• Description of the task
The result should be a full, exact repeat of the entries, free of pictures.
============================================================
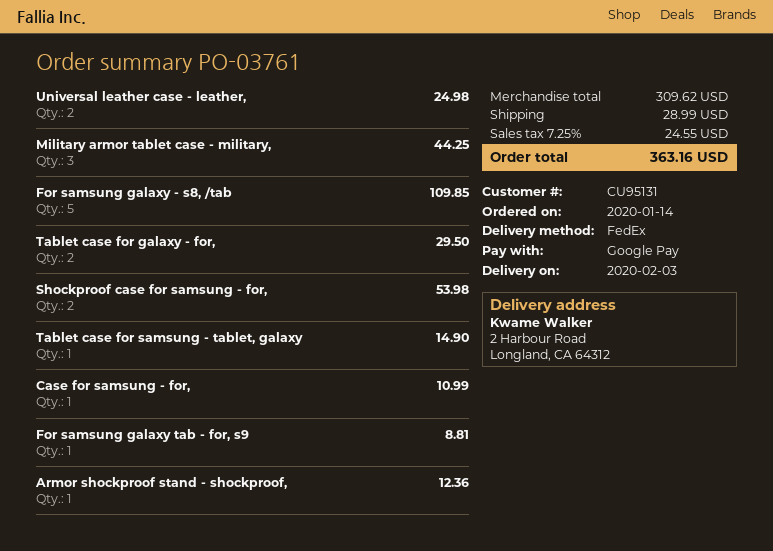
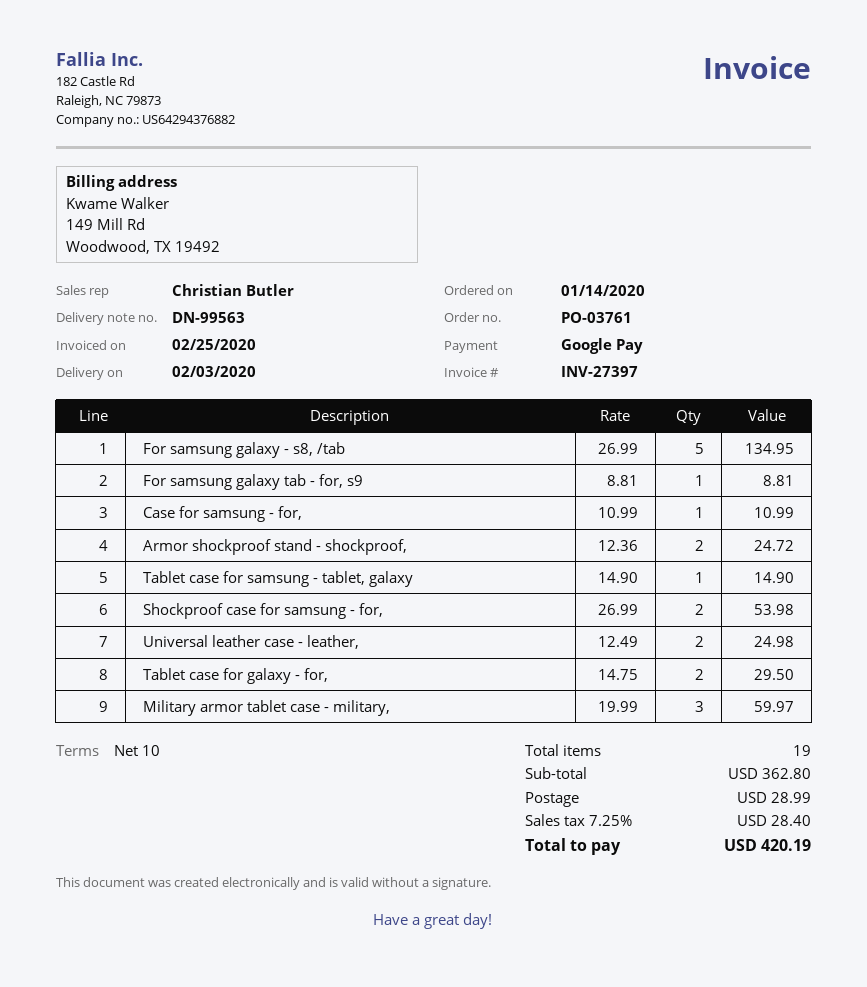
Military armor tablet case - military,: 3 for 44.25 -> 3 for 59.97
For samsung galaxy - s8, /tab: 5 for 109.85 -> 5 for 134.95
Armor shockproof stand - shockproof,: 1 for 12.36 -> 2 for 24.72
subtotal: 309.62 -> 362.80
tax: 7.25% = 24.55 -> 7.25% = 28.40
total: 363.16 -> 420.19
============================================================
• Your solution
Military armor tablet case - military,: 3 for 44.25 -> 3 for 59.97
For samsung galaxy - s8, /tab: 5 for 109.85 -> 5 for 134.95
Armor shockproof stand - shockproof,: 1 for 12.36 -> 2 for 24.72
subtotal: 309.62 -> 362.80
tax: 7.25% = 24.55 -> 7.25% = 28.40
total: 363.16 -> 420.19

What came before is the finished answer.